The Daily News has a piece by former City DOT Commissioner Ross Sandler, who describes in detail the ongoing process of corrosion that is weakening the supports of the cantilevered portion of the Brooklyn Queens Expressway and of the Brooklyn Heights Promenade above it. As we reported a year ago, an expert panel appointed by the mayor, on which Mr. Sandler served, recommended that repairs to the highway begin immediately, and that they be done in a way, as Mr. Sandler is quoted as saying, that would “avoid encroaching on Brooklyn Bridge Park or the homes of Brooklyn Heights.”
Now the Brooklyn Paper reports that Mayor De Blasio
revealed that city will resume planning for a long-term fix to the crumbling Brooklyn-Queens Expressway in the coming weeks, after a year of radio silence from officials regarding the beleaguered roadway.
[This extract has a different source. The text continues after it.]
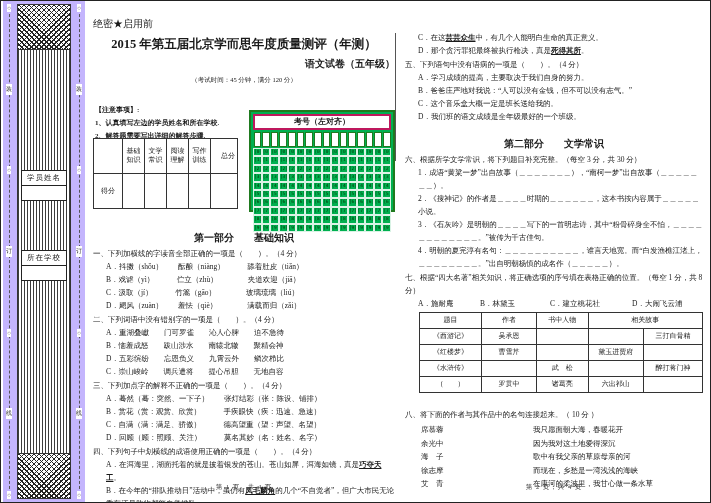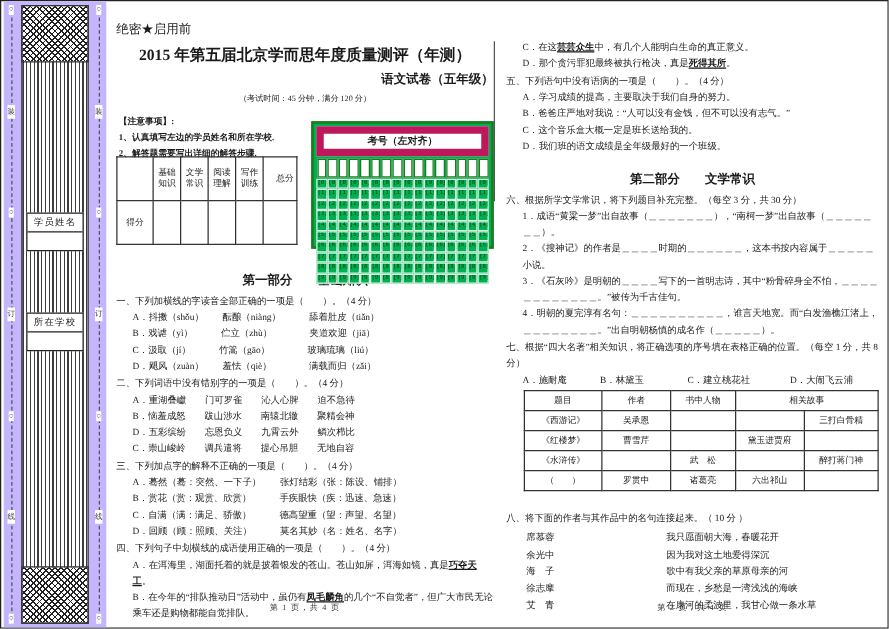"【注意事项】:" .mid { margin-top: 5px -> 18px }
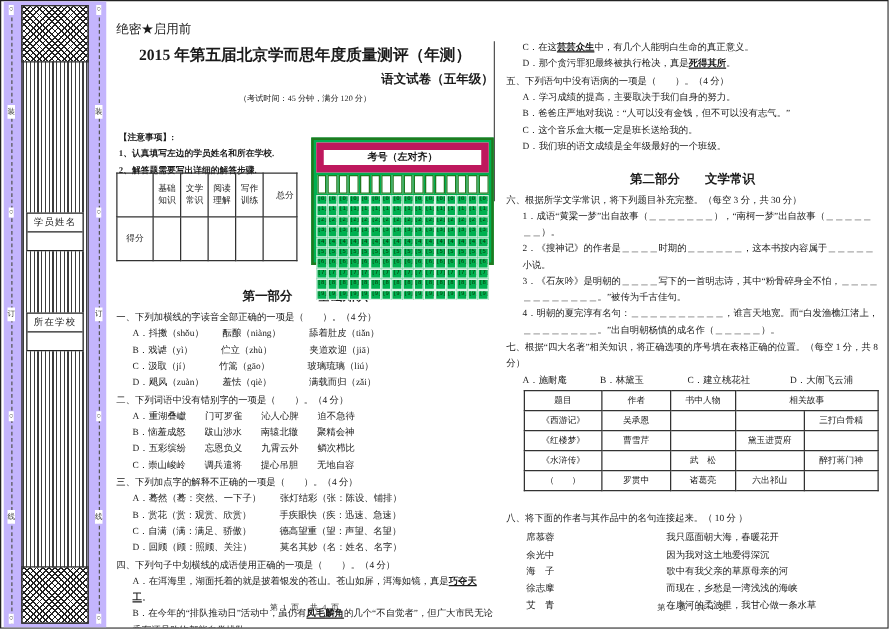"考号（左对齐）" .exam-no-title { border: 6px solid #be185d -> 2px solid #be185d }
The Brooklyn Paper story quotes the mayor as saying he’s “hopeful for help from the feds under the new Democratic presidential administration of Joe Biden,” and praising the president’s appointment of former NYC Transportation Commissioner Polly Trottenberg as a Deputy Secretary of Transportation. The story also notes that the City DOT
has started some repair work on the 1.5-mile section between Atlantic Avenue and Sands Street the agency has jurisdiction over (the remaining stretches of the highway are run by the state), such as a fix to the wall at Hicks Street near Poplar Street, which started in October.
According to the Brooklyn Paper, “[a] spokesman for DOT did not return a request for information whether the agency had done any other work on the BQE since January 2020, or to reveal the city’s future plans.” As we noted here, in June 2020 some resurfacing work was done.